As a beauty journalist, I’m pretty sure Saturdays spent running amok among the diamante earrings, bow hairbands and fluffy notebooks had an influence on my career path.

I spent hours poring over every rack of clip-on earrings, getting high on the fumes of strawberry lipbalm and the alcohol used to clean freshly pierced toddlers’ ears.

Their slogan, “Where getting ready is half the fun”, still rings true for me ten years on, as I stand on the edge of dancefloors, bored and waiting until my peers are suitably drunk to call it a night, yet revelling in just how great my painstakingly applied false lashes look.

The slogan on a Claire's receipt. Photo: Flickr

On Monday, Claire’s Accessories US filed for bankruptcy, after they were lumbered with insurmountable debts since being taken over by Apollo Global Management in 2007. Many of the US-based stores are closing. While the future of Claire’s in the UK looks uncertain, it may be the next high street retailer – suffering from the surge of online shopping – to follow in Toys R Us’ footsteps.

As much as I hate to say it, this is unsurprising, considering Claire’s commitment to remain the tackiest retailer on the high street.

With the huge rise of interest in beauty from younger age groups – credit where credit’s due, YouTube – Claire’s has remained steadfast in its core belief in taffeta, rhinestone and glitter.

In my local Superdrug (parallel to the Claire’s Accessories, a few doors down from the McDonald’s where we would sit, sans purchase, maxed out after our Lipsmacker and bath bomb-filled jaunt), there are signs plastered all over the new Makeup Revolution concealer stand: “ENQUIRE WITH STAFF FOR STOCK”. A group of young girls nervously designate one among them to do the enquiring.
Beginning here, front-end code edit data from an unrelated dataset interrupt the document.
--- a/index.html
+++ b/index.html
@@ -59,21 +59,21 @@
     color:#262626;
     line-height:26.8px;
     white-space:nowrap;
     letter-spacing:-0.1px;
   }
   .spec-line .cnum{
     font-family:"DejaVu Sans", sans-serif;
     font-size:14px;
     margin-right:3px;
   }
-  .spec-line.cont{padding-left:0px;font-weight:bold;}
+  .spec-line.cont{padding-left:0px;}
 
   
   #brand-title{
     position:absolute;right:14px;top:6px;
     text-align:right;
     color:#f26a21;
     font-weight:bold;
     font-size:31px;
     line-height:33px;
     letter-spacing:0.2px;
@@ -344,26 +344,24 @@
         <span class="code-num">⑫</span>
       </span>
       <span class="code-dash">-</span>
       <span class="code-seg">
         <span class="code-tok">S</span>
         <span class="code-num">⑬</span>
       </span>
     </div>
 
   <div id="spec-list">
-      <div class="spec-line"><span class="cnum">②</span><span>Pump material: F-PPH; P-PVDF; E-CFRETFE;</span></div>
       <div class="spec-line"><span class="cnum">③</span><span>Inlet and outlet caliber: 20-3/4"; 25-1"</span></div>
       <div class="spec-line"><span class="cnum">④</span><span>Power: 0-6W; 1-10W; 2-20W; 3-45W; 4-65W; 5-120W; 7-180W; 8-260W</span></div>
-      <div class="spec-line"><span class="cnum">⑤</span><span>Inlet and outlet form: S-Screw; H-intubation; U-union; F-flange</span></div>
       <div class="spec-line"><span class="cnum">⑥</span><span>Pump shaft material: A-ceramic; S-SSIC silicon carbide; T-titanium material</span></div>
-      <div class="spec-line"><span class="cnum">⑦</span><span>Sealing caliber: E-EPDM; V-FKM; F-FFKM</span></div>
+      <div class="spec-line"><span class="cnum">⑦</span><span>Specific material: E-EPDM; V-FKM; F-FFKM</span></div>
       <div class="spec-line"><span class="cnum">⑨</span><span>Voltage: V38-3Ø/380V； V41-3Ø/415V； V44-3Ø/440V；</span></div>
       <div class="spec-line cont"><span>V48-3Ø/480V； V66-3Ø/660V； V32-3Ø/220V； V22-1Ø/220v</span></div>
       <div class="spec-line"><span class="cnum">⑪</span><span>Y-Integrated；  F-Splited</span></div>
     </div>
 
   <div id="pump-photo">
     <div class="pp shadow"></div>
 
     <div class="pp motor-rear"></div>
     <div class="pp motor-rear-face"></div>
Such is the popularity of the three-week-old concealer, made infamous by YouTube videos entitled things like “I CANNOT BELIEVE THIS CONCEALER!” and “FULL COVERAGE AND £4!!!”, no stock is on display for fear of shoplifters.
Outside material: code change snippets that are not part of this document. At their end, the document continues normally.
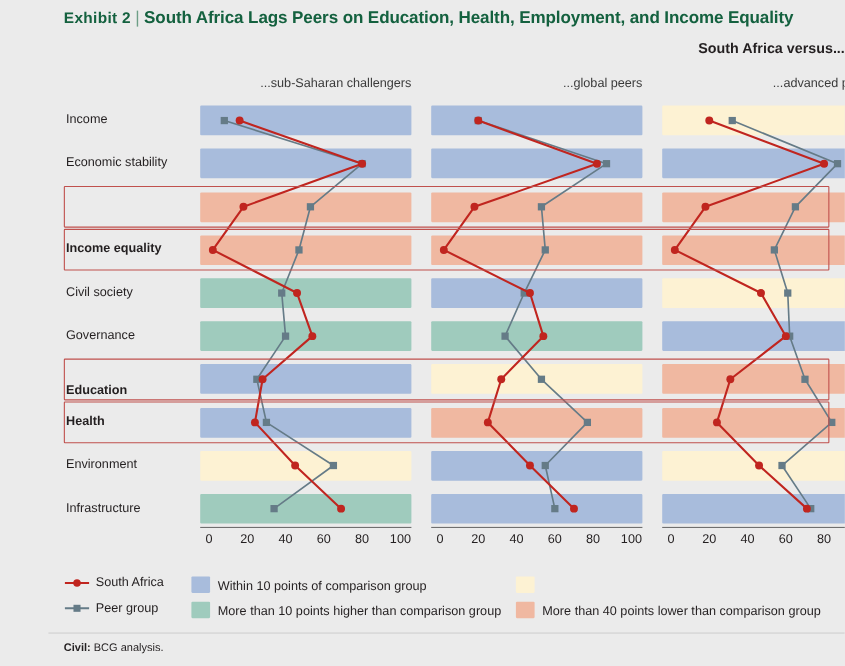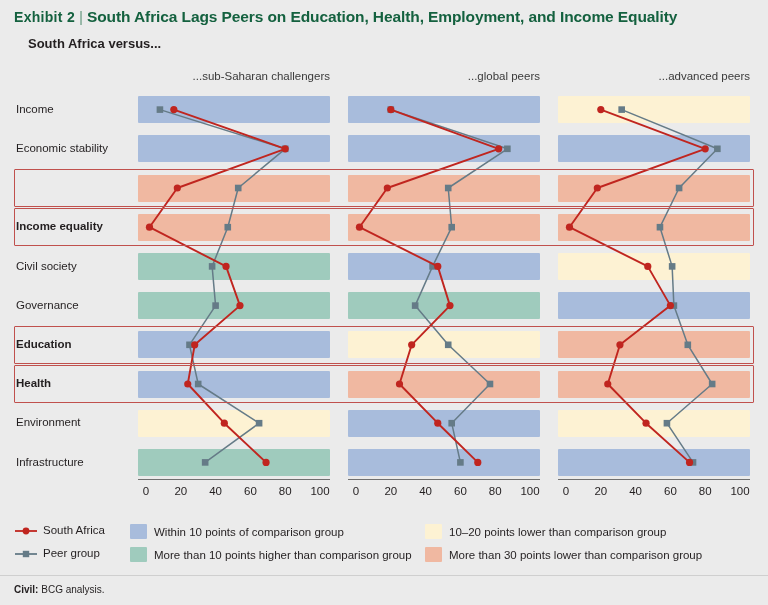--- a/index.html
+++ b/index.html
@@ -4,33 +4,33 @@
 <style>
   html,body{margin:0;padding:0;}
   body{
     width:768px;height:605px;
     background:#ebebeb;
     font-family:"Liberation Sans","DejaVu Sans",sans-serif;
     color:#231f20;
     overflow:hidden;
     position:relative;
   }
-  #root{position:absolute;inset:0;}
+  #root{position:absolute;inset:0;margin-left:44px;}
 
   .title{
     position:absolute; left:14px; top:8px; right:10px;
     font-size:15.5px; font-weight:bold; color:#14613f;
     letter-spacing:-0.1px; white-space:nowrap;
   }
   .title .exh{ font-size:14px; letter-spacing:0.3px;}
   .title .bar{ color:#6d9e86; font-weight:normal; padding:0 4px;}
 
   .subtitle{
     position:absolute; left:0; right:0; top:36px;
-    text-align:left; font-size:13px; font-weight:bold; color:#231f20;padding-left:28px;
+    text-align:right; font-size:13px; font-weight:bold; color:#231f20;padding-left:28px;
   }
 
   .panel-head{
     position:absolute; top:70px; font-size:11.5px; color:#3a3a3a;
     text-align:right;
   }
 
   .rowlabels{ position:absolute; left:0; top:90px; width:138px; height:392px;}
   .rowlabel{
     position:absolute; left:16px; width:120px;
@@ -93,21 +93,21 @@
       <div class="panel-head" style="left: 138px; width: 192px;">...sub-Saharan challengers</div>
       <div class="panel-head" style="left: 348px; width: 192px;">...global peers</div>
       <div class="panel-head" style="left: 558px; width: 192px;">...advanced peers</div>
     </div>
   <div class="rowlabels" id="rowlabels">
       <div class="rowlabel" style="top: 10.6px;">Income</div>
       <div class="rowlabel" style="top: 49.8px;">Economic stability</div>
       <div class="rowlabel bold" style="top: 128.2px;">Income equality</div>
       <div class="rowlabel" style="top: 167.4px;">Civil society</div>
       <div class="rowlabel" style="top: 206.6px;">Governance</div>
-      <div class="rowlabel bold" style="top: 246px;">Education</div>
+      <div class="rowlabel bold" style="top: 257px;">Education</div>
       <div class="rowlabel bold" style="top: 285px;">Health</div>
       <div class="rowlabel" style="top: 324.2px;">Environment</div>
       <div class="rowlabel" style="top: 363.4px;">Infrastructure</div>
     </div>
   <div id="panels">
       <div class="panel" style="left: 138px; width: 192px;">
         <div class="band" style="top: 6.1px; height: 27px; background: rgb(168, 188, 220);"></div>
         <div class="band" style="top: 45.3px; height: 27px; background: rgb(168, 188, 220);"></div>
         <div class="band" style="top: 84.5px; height: 27px; background: rgb(240, 184, 161);"></div>
         <div class="band" style="top: 123.7px; height: 27px; background: rgb(240, 184, 161);"></div>
@@ -253,22 +253,22 @@
       <div class="lg-series" style="left: 14px; top: 0px;"><svg width="24" height="12">
           <line x1="1" y1="6" x2="23" y2="6" stroke="#c0251f" stroke-width="1.8"></line>
           <circle cx="12" cy="6" r="3.4" fill="#c0251f"></circle>
         </svg><span>South Africa</span></div>
       <div class="lg-series" style="left: 14px; top: 23px;"><svg width="24" height="12">
           <line x1="1" y1="6" x2="23" y2="6" stroke="#657b87" stroke-width="1.8"></line>
           <rect x="8.8" y="2.8" width="6.4" height="6.4" fill="#657b87"></rect>
         </svg><span>Peer group</span></div>
       <div class="lg-item" style="left: 130px; top: 0px;"><span class="lg-swatch" style="background: rgb(168, 188, 220);"></span><span>Within 10 points of comparison group</span></div>
       <div class="lg-item" style="left: 130px; top: 23px;"><span class="lg-swatch" style="background: rgb(159, 203, 189);"></span><span>More than 10 points higher than comparison group</span></div>
-      <div class="lg-item" style="left: 425px; top: 0px;"><span class="lg-swatch" style="background: rgb(253, 242, 211);"></span><span>10–20 points lower than comparison group</span></div>
-      <div class="lg-item" style="left: 425px; top: 23px;"><span class="lg-swatch" style="background: rgb(240, 184, 161);"></span><span>More than 30 points lower than comparison group</span></div>
+      <div class="lg-item" style="left: 425px; top: 0px;"><span class="lg-swatch" style="background: rgb(253, 242, 211);"></span></div>
+      <div class="lg-item" style="left: 425px; top: 23px;"><span class="lg-swatch" style="background: rgb(240, 184, 161);"></span><span>More than 40 points lower than comparison group</span></div>
     </div>
 
   <div class="srcline"></div>
   <div class="source">
     <b>Civil:</b>
     <span>BCG analysis.</span>
   </div>
 
 </div>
The concealer is cheap, available on the high street, comparable to high-end brands and favoured by popular YouTube “beauty gurus”, giving young girls a portal into “adult life”, with Happy Meal money.

It’s unlikely 13-year-olds even own eye bags large enough to warrant a full coverage concealer, but they’re savvy enough to know that they can now get good quality makeup and accessories, without going any higher than Claire’s price points.
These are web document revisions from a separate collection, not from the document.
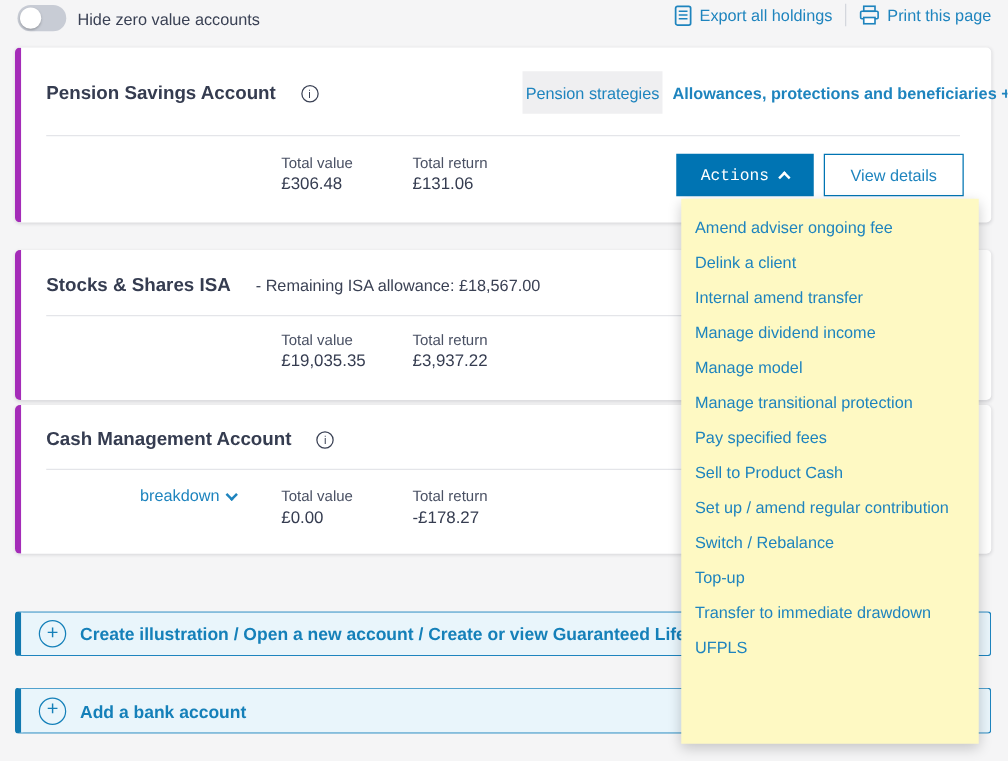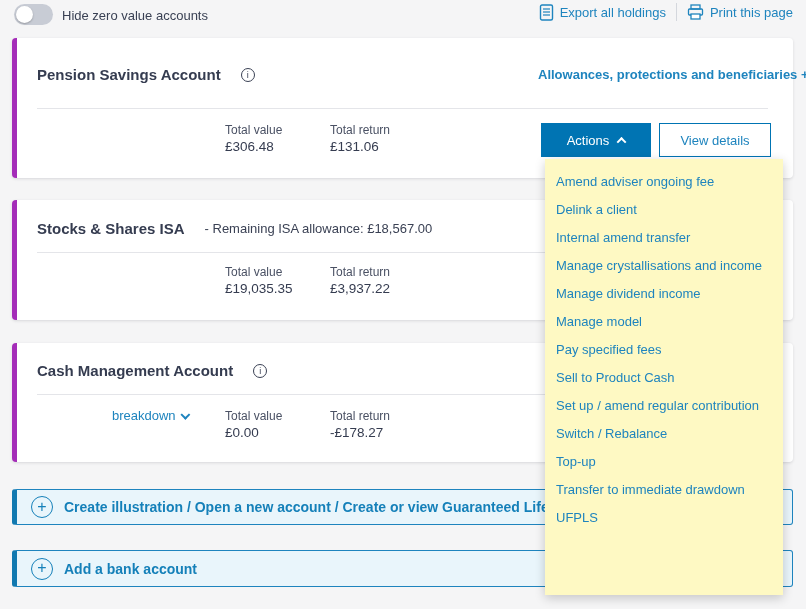--- a/index.html
+++ b/index.html
@@ -27,21 +27,21 @@
 
   .info-icon { display:inline-flex; align-items:center; justify-content:center; width:14px; height:14px;
                border:1px solid #3a4154; border-radius:50%; font-size:9px; font-weight:normal; color:#3a4154; cursor:pointer; }
   .info-icon::before { content:"i"; }
 
   .btn-grey { position:absolute; height:34px; background:#efeff1; border:none; color:#1e84be; font-size:13px;
               font-family:inherit; display:flex; align-items:center; justify-content:center; cursor:pointer; }
   .link-bold { position:absolute; color:#1e84be; font-size:13px; font-weight:bold; cursor:pointer; white-space:nowrap; }
 
   .btn-primary { position:absolute; height:34px; background:#0074b3; border:none; color:#ffffff; font-size:13px;
-                 font-family:Liberation Sans, sans-serif; display:flex; align-items:center; justify-content:center; gap:9px; cursor:pointer; }
+                 font-family:Liberation Mono, monospace; display:flex; align-items:center; justify-content:center; gap:9px; cursor:pointer; }
   .btn-outline { position:absolute; height:34px; background:#ffffff; border:1px solid #0074b3; color:#1e84be; font-size:13px;
                  font-family:inherit; display:flex; align-items:center; justify-content:center; cursor:pointer; }
   .chev-up { width:7px; height:7px; border-left:2px solid #ffffff; border-top:2px solid #ffffff; transform:rotate(45deg) translate(1px,1px); }
   .chev-down { width:7px; height:7px; border-left:2px solid #1e84be; border-bottom:2px solid #1e84be; transform:rotate(-45deg) translate(-1px,-2px); display:inline-block; }
 
   .breakdown-link { position:absolute; color:#1e84be; font-size:13px; cursor:pointer; display:flex; align-items:center; gap:8px; }
 
   
   .banner { position:absolute; left:12px; width:781px; background:#e9f5fb; border:1px solid #1e84be;
             border-left:5px solid #1179b0; border-radius:3px; display:flex; align-items:center; gap:11px;
@@ -92,20 +92,21 @@
       </span>
       <span>Print this page</span>
     </div>
   </div>
 
   <div class="card" style="top:38px; height:140px;">
     <div class="card-title" style="top:28px;">
       <span>Pension Savings Account</span>
       <span class="info-icon"></span>
     </div>
+    <button class="btn-grey" style="left:401px; top:19px; width:112px;">Pension strategies</button>
     <span class="link-bold" style="left:521px; top:29px;">Allowances, protections and beneficiaries +</span>
 
     <div class="divider" style="top:70px;"></div>
 
     <span class="col-label" style="left:208px; top:85px;">Total value</span>
     <span class="col-value" style="left:208px; top:101px;">£306.48</span>
     <span class="col-label" style="left:313px; top:85px;">Total return</span>
     <span class="col-value" style="left:313px; top:101px;">£131.06</span>
 
     <button class="btn-primary" style="left:524px; top:85px; width:110px;">
@@ -121,21 +122,21 @@
       <span class="card-sub">- Remaining ISA allowance: £18,567.00</span>
     </div>
     <div class="divider" style="top:52px;"></div>
 
     <span class="col-label" style="left:208px; top:65px;">Total value</span>
     <span class="col-value" style="left:208px; top:81px;">£19,035.35</span>
     <span class="col-label" style="left:313px; top:65px;">Total return</span>
     <span class="col-value" style="left:313px; top:81px;">£3,937.22</span>
   </div>
 
-  <div class="card" style="top:343px; height:119px;">
+  <div class="card" style="top:324px; height:119px;">
     <div class="card-title" style="top:19px;">
       <span>Cash Management Account</span>
       <span class="info-icon"></span>
     </div>
     <div class="divider" style="top:51px;"></div>
 
     <span class="breakdown-link" style="left:95px; top:65px;">
       <span>breakdown</span>
       <span class="chev-down"></span>
     </span>
@@ -152,23 +153,23 @@
   </div>
   <div class="banner" style="top:550px; height:37px;">
     <span class="plus-icon"></span>
     <span class="banner-label">Add a bank account</span>
   </div>
 
   <div class="menu">
       <a class="menu-item">Amend adviser ongoing fee</a>
       <a class="menu-item">Delink a client</a>
       <a class="menu-item">Internal amend transfer</a>
-      <a class="menu-item">Manage crystallisations and income</a>
       <a class="menu-item">Manage dividend income</a>
       <a class="menu-item">Manage model</a>
+      <a class="menu-item">Manage transitional protection</a>
       <a class="menu-item">Pay specified fees</a>
       <a class="menu-item">Sell to Product Cash</a>
       <a class="menu-item">Set up / amend regular contribution</a>
       <a class="menu-item">Switch / Rebalance</a>
       <a class="menu-item">Top-up</a>
       <a class="menu-item">Transfer to immediate drawdown</a>
       <a class="menu-item">UFPLS</a>
     </div>
 
 </div>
They have naturally outgrown a retailer that refuses to grow with them; it’s simply not sustainable on Claire’s part to sell babyish items to a market who no longer want babyish things.

Adulthood is catching up with this new breed of teenagers faster than ever, and they’ve decided it’s time to put away childish things.

Tweenagers of 2018 won’t miss Claire’s Accessories if it goes. The boarded-up purple signage would leave craters in shopping centre walls soon to be filled with the burgundy sheen of a new Pret.

But I will. Maybe not constantly – it’s not as if Primark has stopped selling jersey dresses, or Topshop their Joni jeans – it’ll be more of a slow burn. I’ll mourn the loss of Claire’s the next time a pang of nostalgia for blue-frosted shadow hits me, or when it’s Halloween eve and I realise I’m bereft of a pair of cat ears. But when the time comes, there’s always Amazon Prime.

Amelia Perrin is a freelance beauty and lifestyle journalist.